[User interface change data]
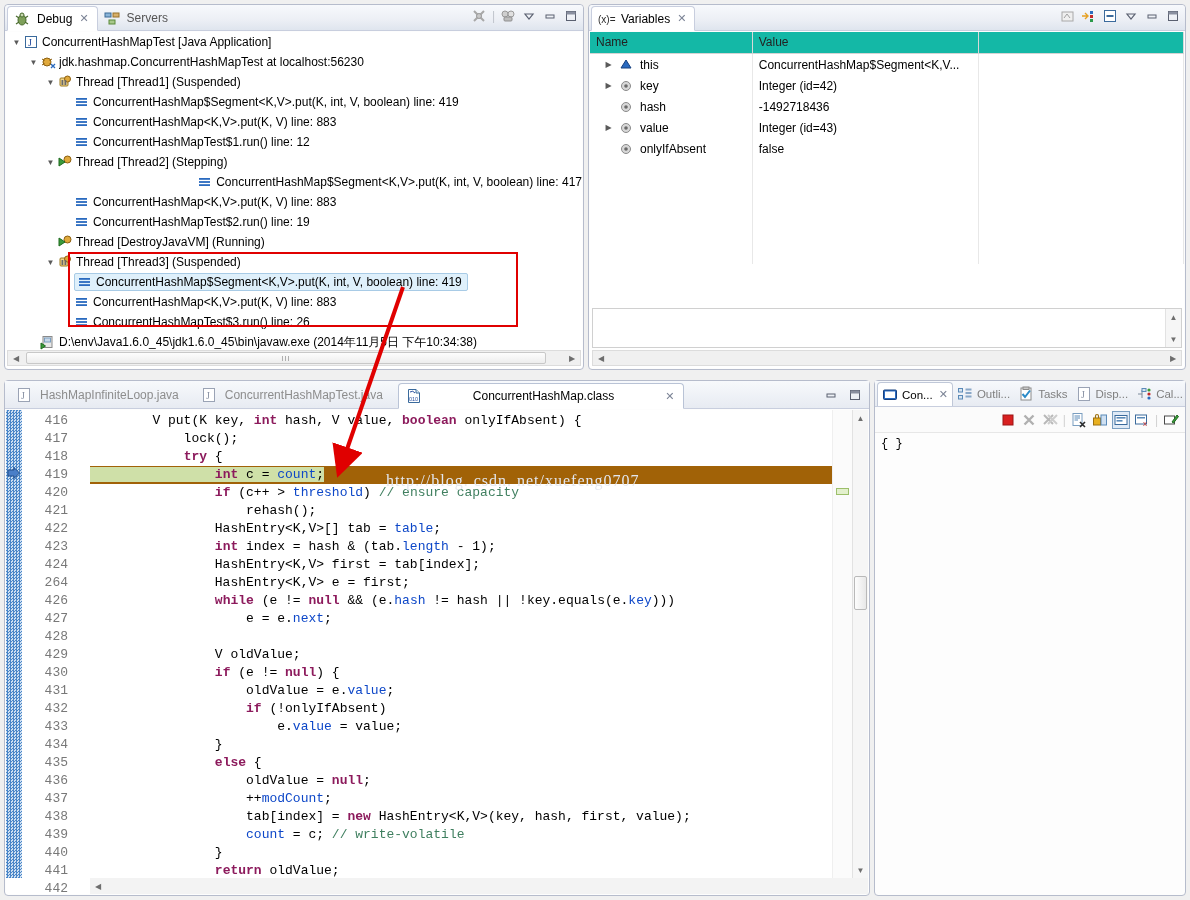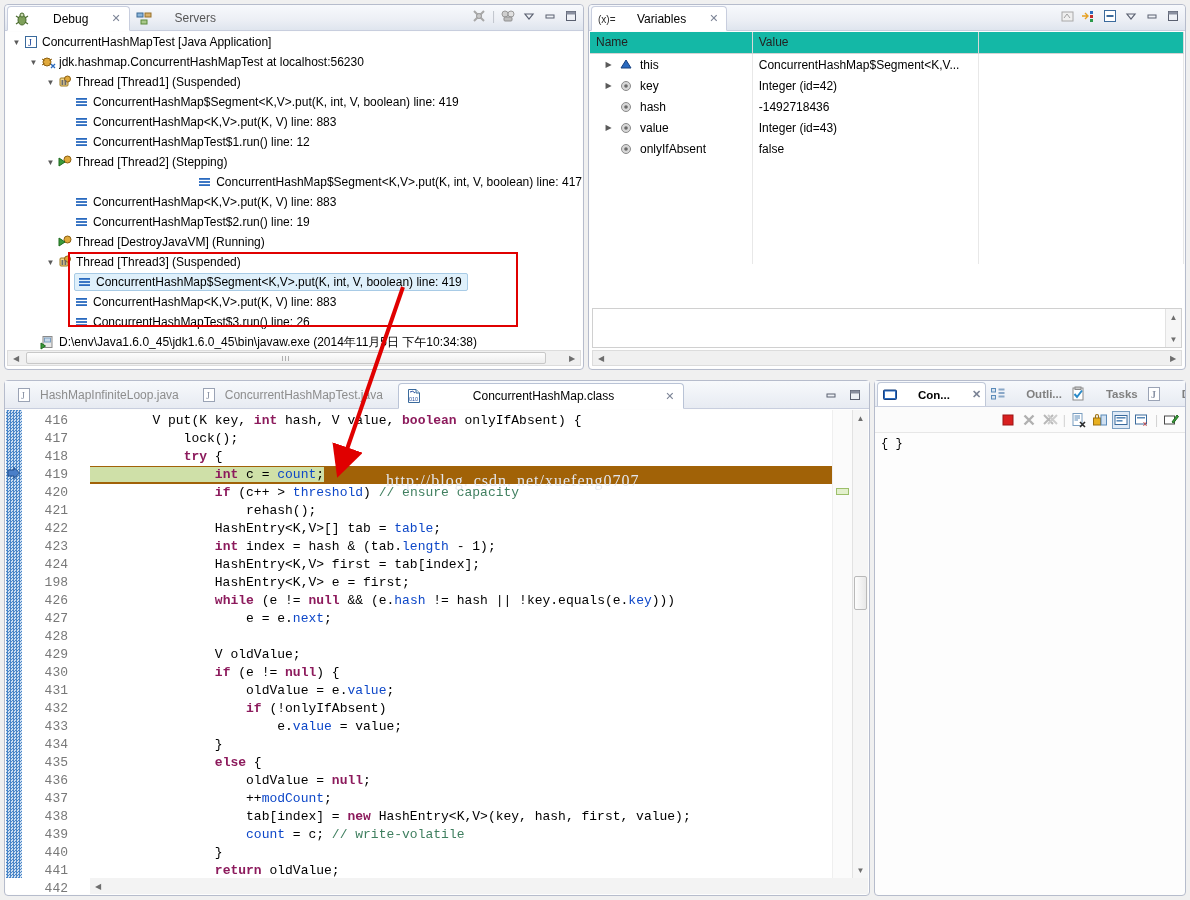--- a/index.html
+++ b/index.html
@@ -23,21 +23,21 @@
   }
   .viewbar {
     position: relative;
     height: 26px;
     background: linear-gradient(to bottom, #f7f9fc 0%, #eceff5 60%, #dfe5ee 100%);
     border-top-left-radius: 4px; border-top-right-radius: 4px;
     border-bottom: 1px solid #c8cede;
     display: flex; align-items: flex-end;
   }
   .vtab {
-    display: flex; align-items: center; gap: 20px;
+    display: flex; align-items: center; gap: 4px;
     height: 25px; padding: 0 8px 0 6px;
     font-size: 12px; color: #555;
     position: relative;
   }
   .vtab.active {
     background: #ffffff;
     border: 1px solid #c8cede;
     border-bottom: 1px solid #ffffff;
     border-top-left-radius: 4px; border-top-right-radius: 4px;
     color: #000;
@@ -191,21 +191,21 @@
   }
 
   
   #consoleView { left: 874px; top: 380px; width: 312px; height: 516px; }
   .ctabs {
     position:relative; height:26px;
     background: linear-gradient(to bottom,#f7f9fc,#e7ebf2);
     border-bottom:1px solid #c8cede;
     display:flex; align-items:flex-end; overflow:hidden;
   }
-  .ctab { display:flex;align-items:center;gap:19px; height:25px; padding:0 4px; font-size:11.5px; color:#7f7f7f;font-weight:bold; }
+  .ctab { display:flex;align-items:center;gap:3px; height:25px; padding:0 4px; font-size:11.5px; color:#7f7f7f; }
   .ctab.active { background:#fff; border:1px solid #c0c8d8; border-bottom-color:#fff; border-top-left-radius:4px;border-top-right-radius:4px; color:#000; margin-bottom:-1px; }
   .ctoolbar {
     height:26px; display:flex; align-items:center; justify-content:flex-end;
     gap:5px; padding-right:6px;
     background:#fbfbfb; border-bottom:1px solid #e7e7e7;
   }
   .clabel {
     padding:3px 4px; font-size:12px; white-space:nowrap; overflow:hidden;
     border-bottom:1px solid #cfcfcf;
   }
@@ -680,21 +680,21 @@
         <div class="glines" id="gutterLines">
             <div class="gline">416</div>
             <div class="gline">417</div>
             <div class="gline">418</div>
             <div class="gline">419</div>
             <div class="gline">420</div>
             <div class="gline">421</div>
             <div class="gline">422</div>
             <div class="gline">423</div>
             <div class="gline">424</div>
-            <div class="gline">198</div>
+            <div class="gline">264</div>
             <div class="gline">426</div>
             <div class="gline">427</div>
             <div class="gline">428</div>
             <div class="gline">429</div>
             <div class="gline">430</div>
             <div class="gline">431</div>
             <div class="gline">432</div>
             <div class="gline">433</div>
             <div class="gline">434</div>
             <div class="gline">435</div>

### What is required
Give back exactly the lines above starting at the line where "position:relative; height:26px;" appears and ending at the line where "gap:5px; padding-right:6px;" appears, both included, with no other lines.

### Answer to the exercise
     position:relative; height:26px;
     background: linear-gradient(to bottom,#f7f9fc,#e7ebf2);
     border-bottom:1px solid #c8cede;
     display:flex; align-items:flex-end; overflow:hidden;
   }
-  .ctab { display:flex;align-items:center;gap:19px; height:25px; padding:0 4px; font-size:11.5px; color:#7f7f7f;font-weight:bold; }
+  .ctab { display:flex;align-items:center;gap:3px; height:25px; padding:0 4px; font-size:11.5px; color:#7f7f7f; }
   .ctab.active { background:#fff; border:1px solid #c0c8d8; border-bottom-color:#fff; border-top-left-radius:4px;border-top-right-radius:4px; color:#000; margin-bottom:-1px; }
   .ctoolbar {
     height:26px; display:flex; align-items:center; justify-content:flex-end;
     gap:5px; padding-right:6px;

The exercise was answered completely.